━━━ Available records

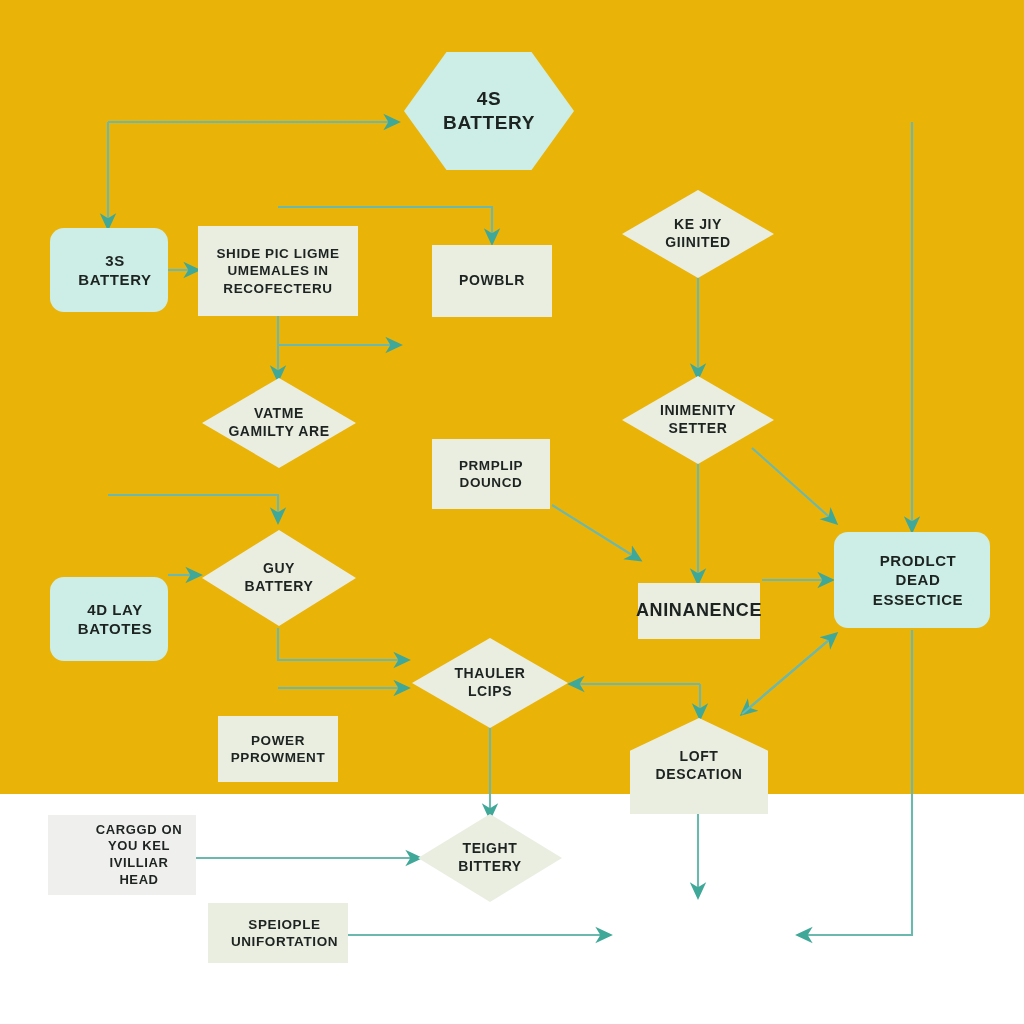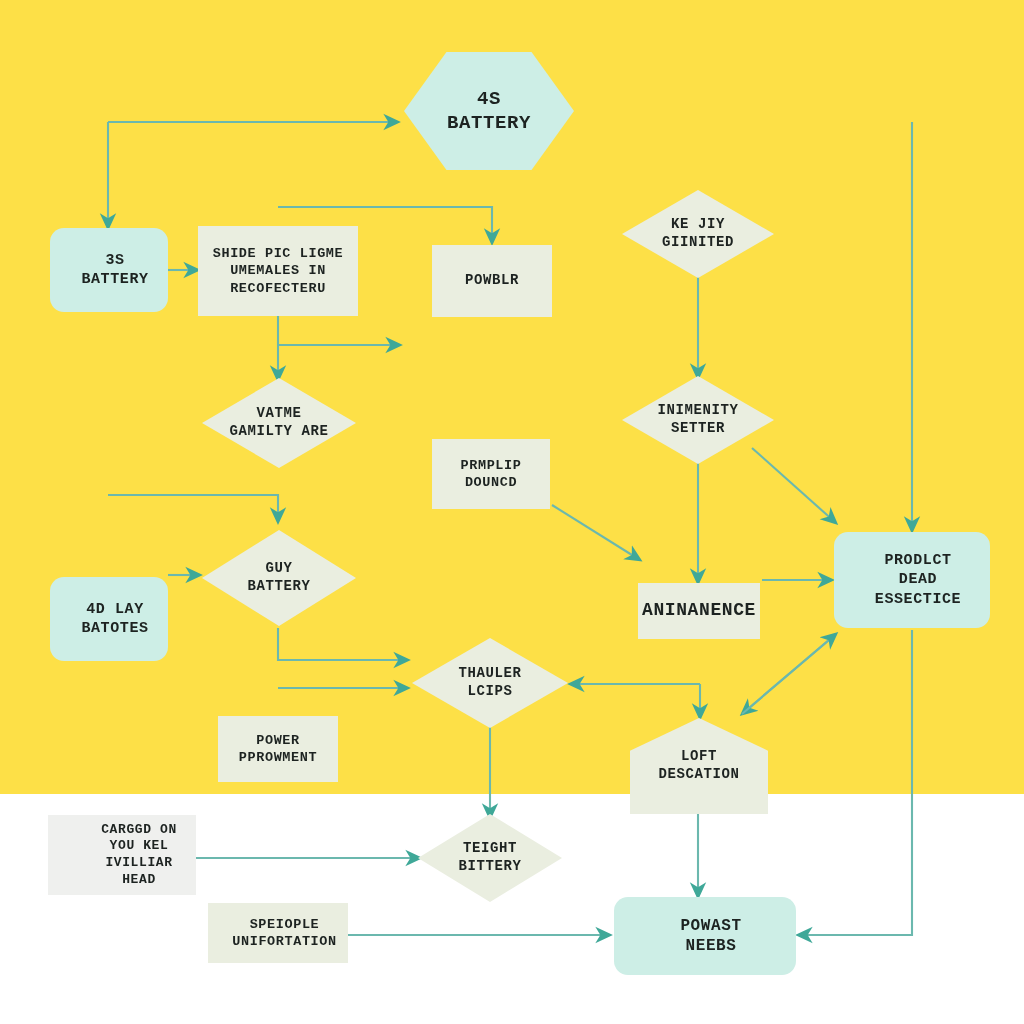--- a/index.html
+++ b/index.html
@@ -9,7 +9,7 @@
     font-family:"Liberation Sans", sans-serif;
     overflow:hidden;
   }
-  #canvas{position:relative;width:1024px;height:794px;background:#fde047;font-family:Liberation Mono, monospace;}
+  #canvas{position:relative;width:1024px;height:794px;background:#eab308;}
   #edges{position:absolute;left:0;top:0;width:1024px;height:1024px;}
 
   .node{

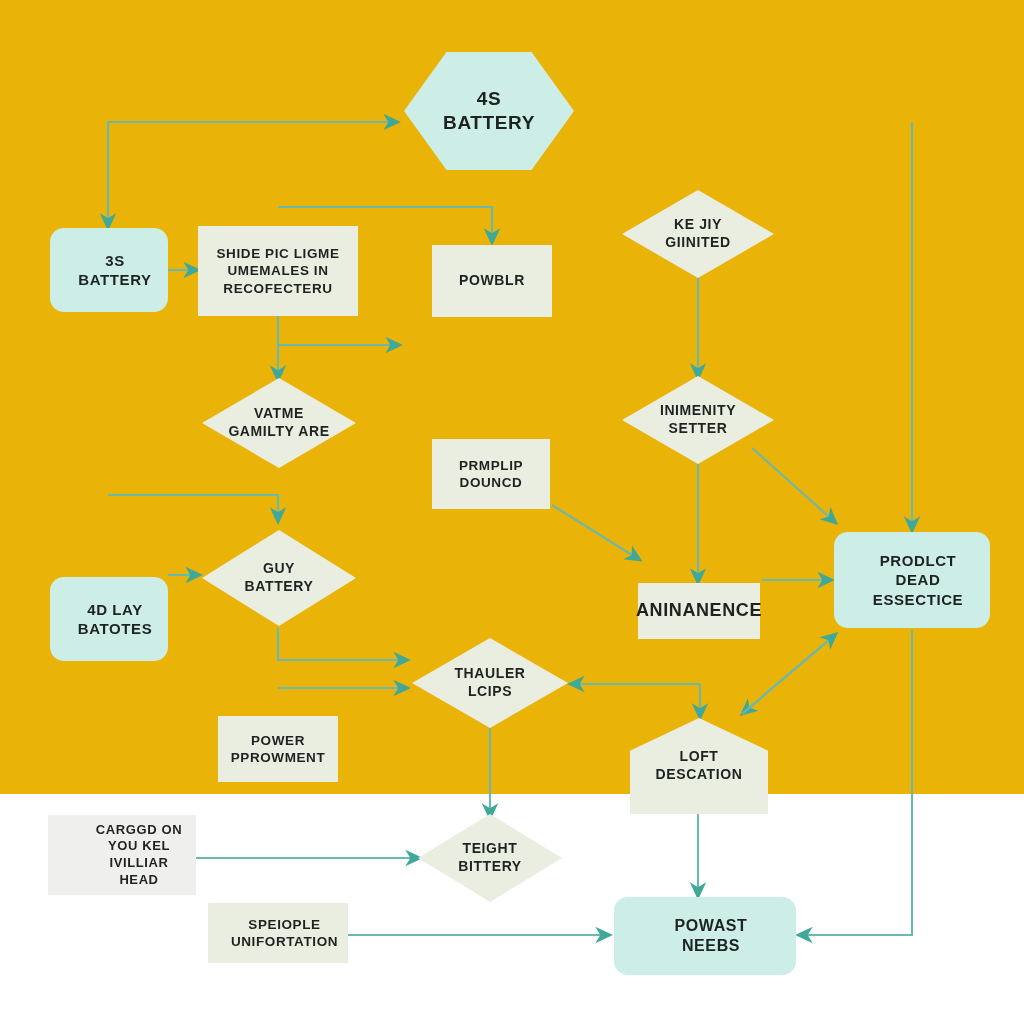--- a/index.html
+++ b/index.html
@@ -200,10 +200,6 @@
 UNIFORTATION</span>
   </div>
 
-  <div class="node rounded fill-mint" style="left:614px;top:897px;width:182px;height:78px;font-size:16px;">
-    <span class="lines">POWAST
-NEEBS</span>
-  </div>
 
 </div>
 

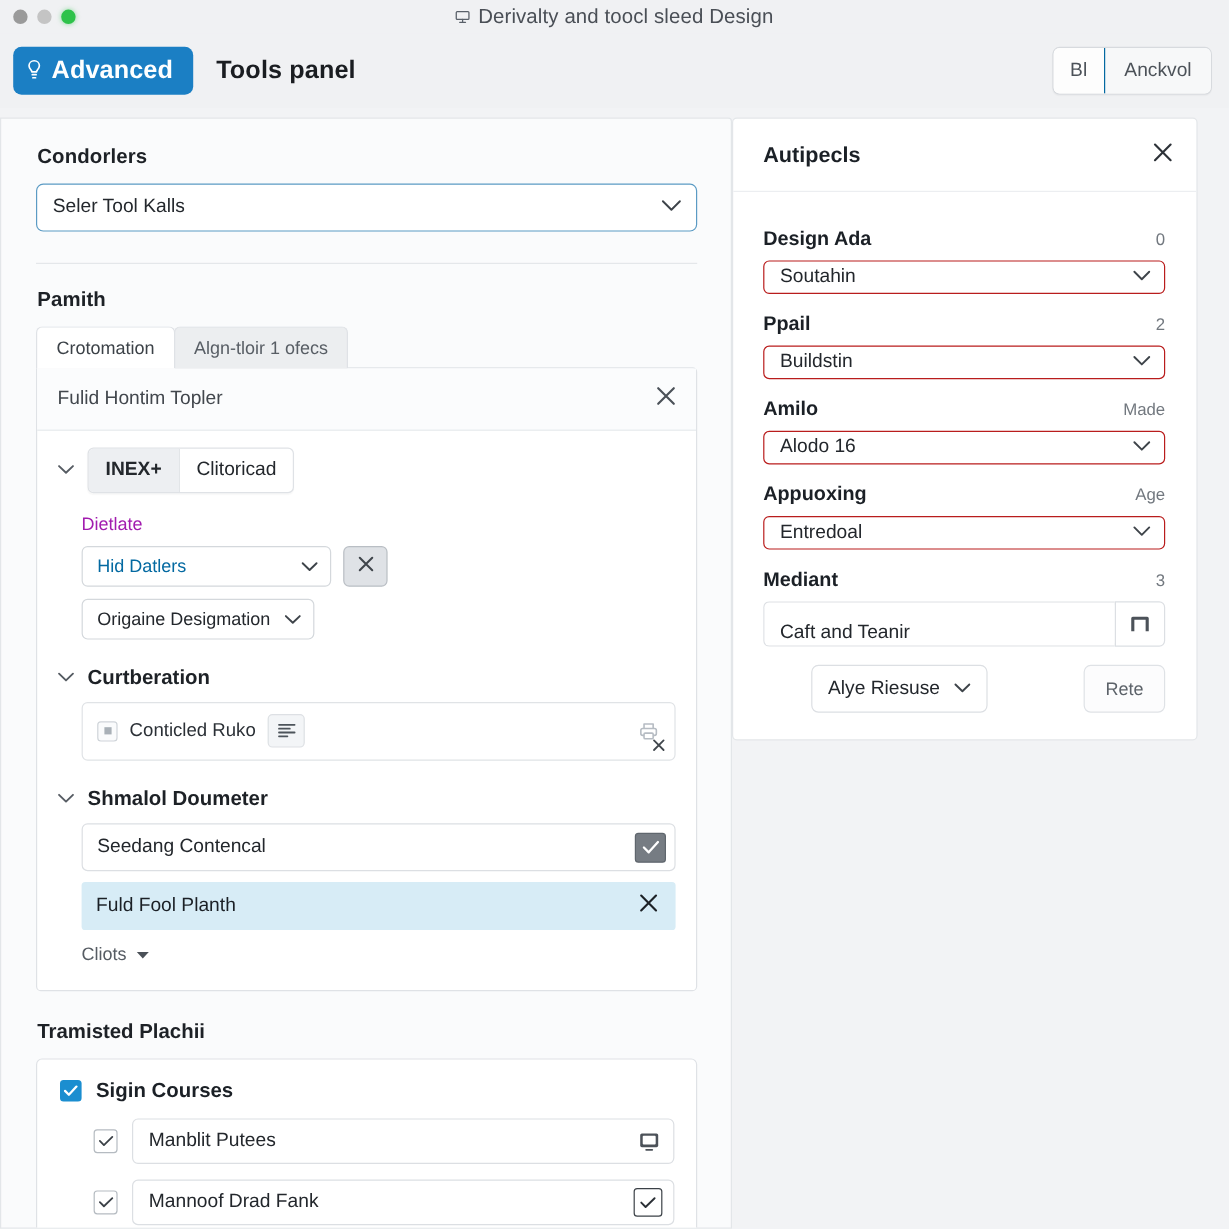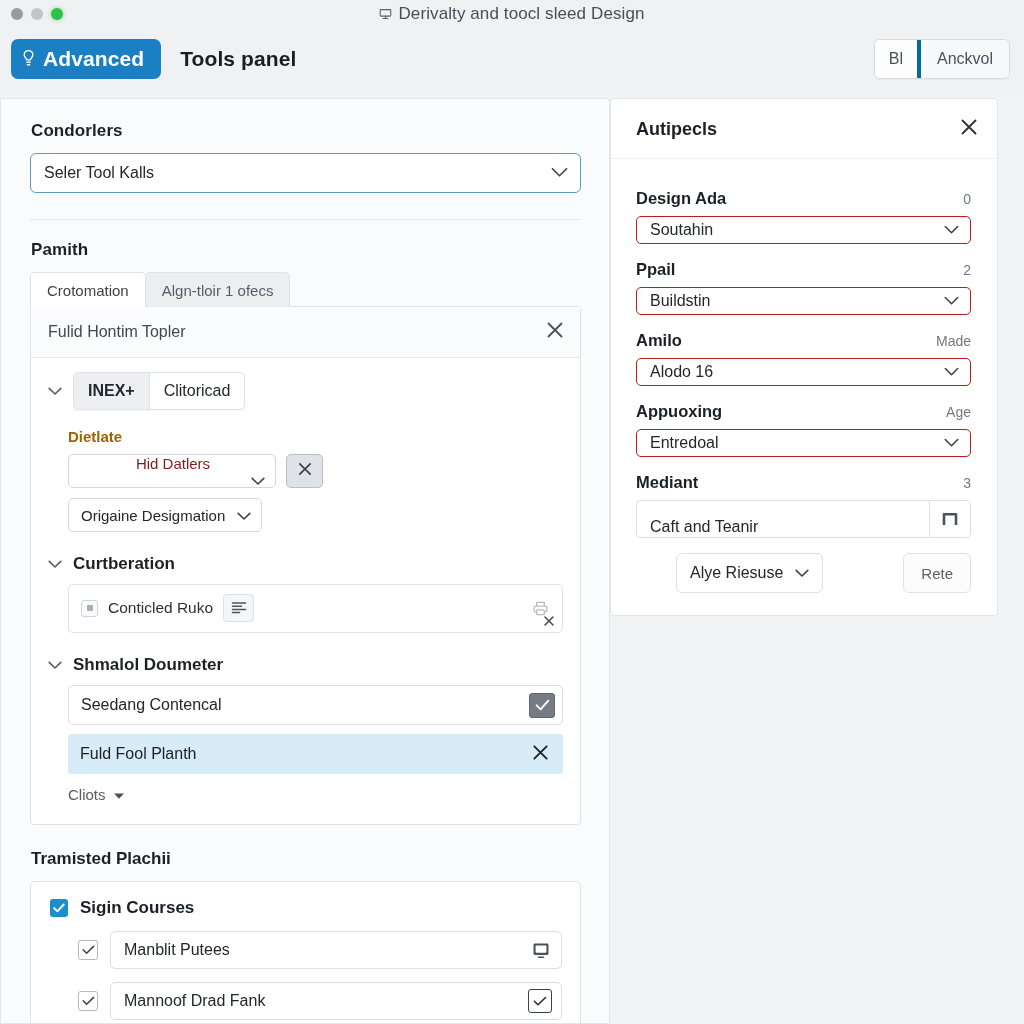--- a/index.html
+++ b/index.html
@@ -80,7 +80,7 @@
     line-height: 1.2;
   }
   .seg-right .seg + .seg {
-    border-left: 4px solid #0369a1;
+    border-left: 1px solid #0369a1;
     background: #f7f8f9;
     padding: 9px 16px;
   }

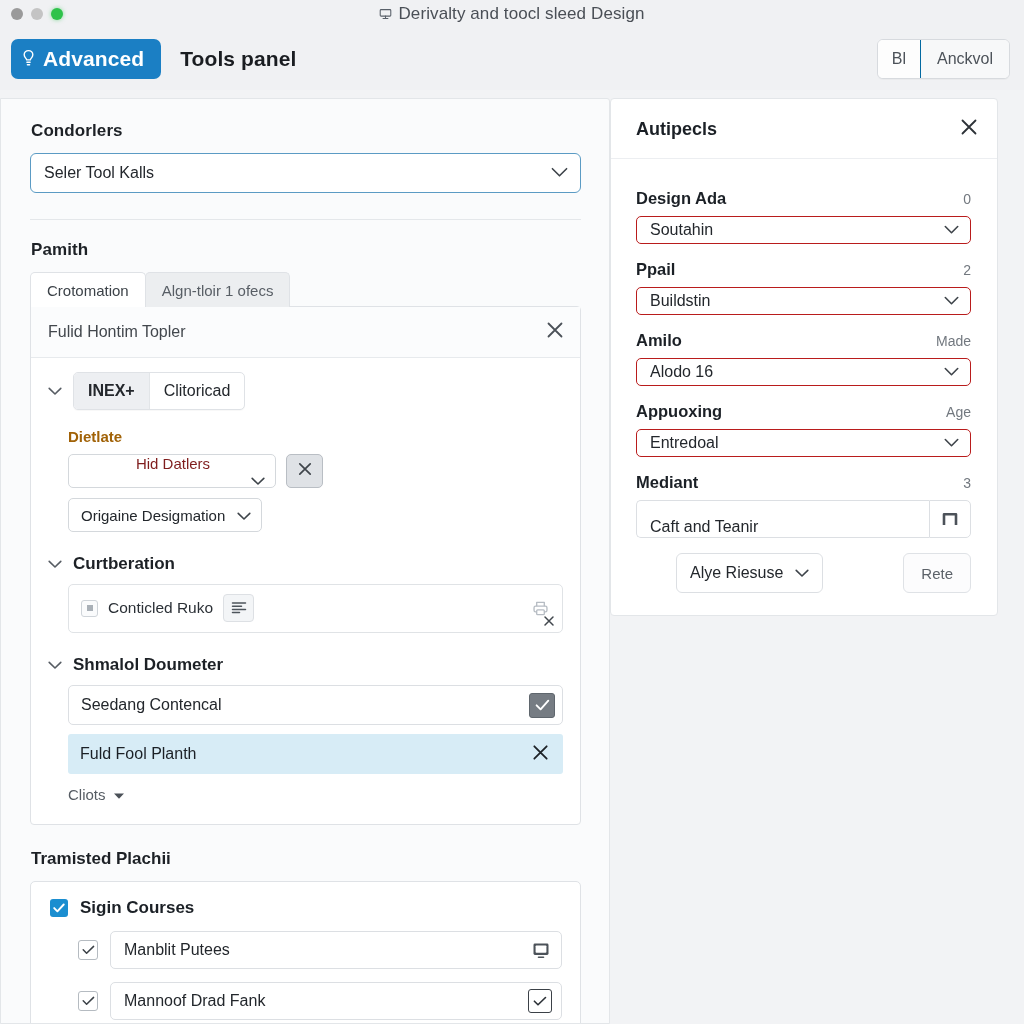--- a/index.html
+++ b/index.html
@@ -180,7 +180,7 @@
   .segctl .s + .s { border-left: 1px solid #e2e5e8; }
 
   .sublabel {
-    font-size: 15px; font-weight: bold; color: #a16207;
+    font-size: 15px; font-weight: normal; color: #a21caf;
     margin: 18px 0 9px 20px;
   }
   .row-inline { display: flex; align-items: center; gap: 10px; margin-left: 20px; }

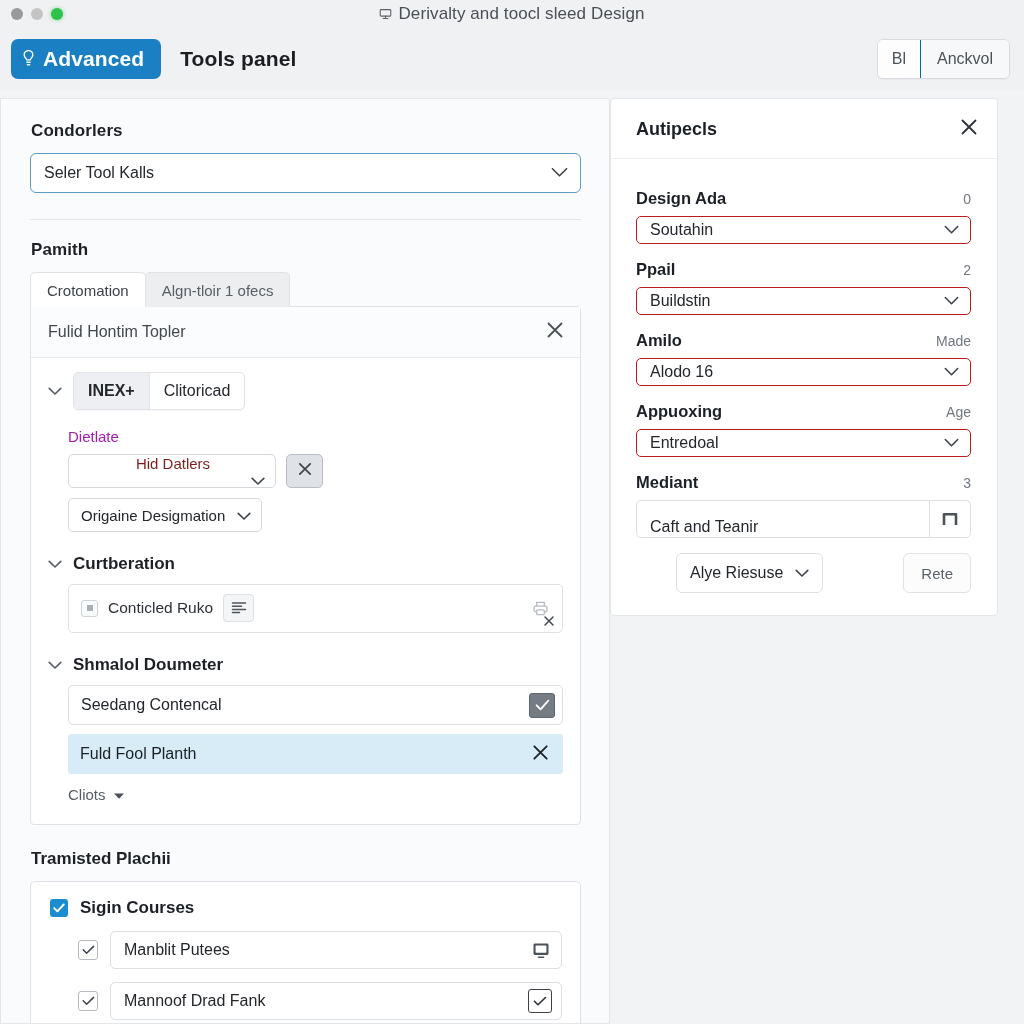--- a/index.html
+++ b/index.html
@@ -188,9 +188,8 @@
     height: 34px; min-width: 208px;
     border: 1px solid #d4d8dc; border-radius: 5px;
     background: #fff; display: flex; align-items: center;
-    padding: 0 10px 0 12px; font-size: 15px; color: #7f1d1d;
-    cursor: pointer;
-    flex-direction: column;
+    padding: 0 10px 0 12px; font-size: 15px; color: #0369a1;
+    cursor: pointer;
   }
   .select-sm .chev { margin-left: auto; padding-left: 10px; }
   .btn-x-sq {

━━━━━━

**Work task:** Transcribe the span of lines that runs from the line with "line-height: 1.2;" to the end of the data, both ends included, exactly, with nothing else and no pictures.

**Task solution:**
     line-height: 1.2;
   }
   .seg-right .seg + .seg {
-    border-left: 4px solid #0369a1;
+    border-left: 1px solid #0369a1;
     background: #f7f8f9;
     padding: 9px 16px;
   }

--- a/index.html
+++ b/index.html
@@ -180,7 +180,7 @@
   .segctl .s + .s { border-left: 1px solid #e2e5e8; }
 
   .sublabel {
-    font-size: 15px; font-weight: bold; color: #a16207;
+    font-size: 15px; font-weight: normal; color: #a21caf;
     margin: 18px 0 9px 20px;
   }
   .row-inline { display: flex; align-items: center; gap: 10px; margin-left: 20px; }

--- a/index.html
+++ b/index.html
@@ -188,9 +188,8 @@
     height: 34px; min-width: 208px;
     border: 1px solid #d4d8dc; border-radius: 5px;
     background: #fff; display: flex; align-items: center;
-    padding: 0 10px 0 12px; font-size: 15px; color: #7f1d1d;
-    cursor: pointer;
-    flex-direction: column;
+    padding: 0 10px 0 12px; font-size: 15px; color: #0369a1;
+    cursor: pointer;
   }
   .select-sm .chev { margin-left: auto; padding-left: 10px; }
   .btn-x-sq {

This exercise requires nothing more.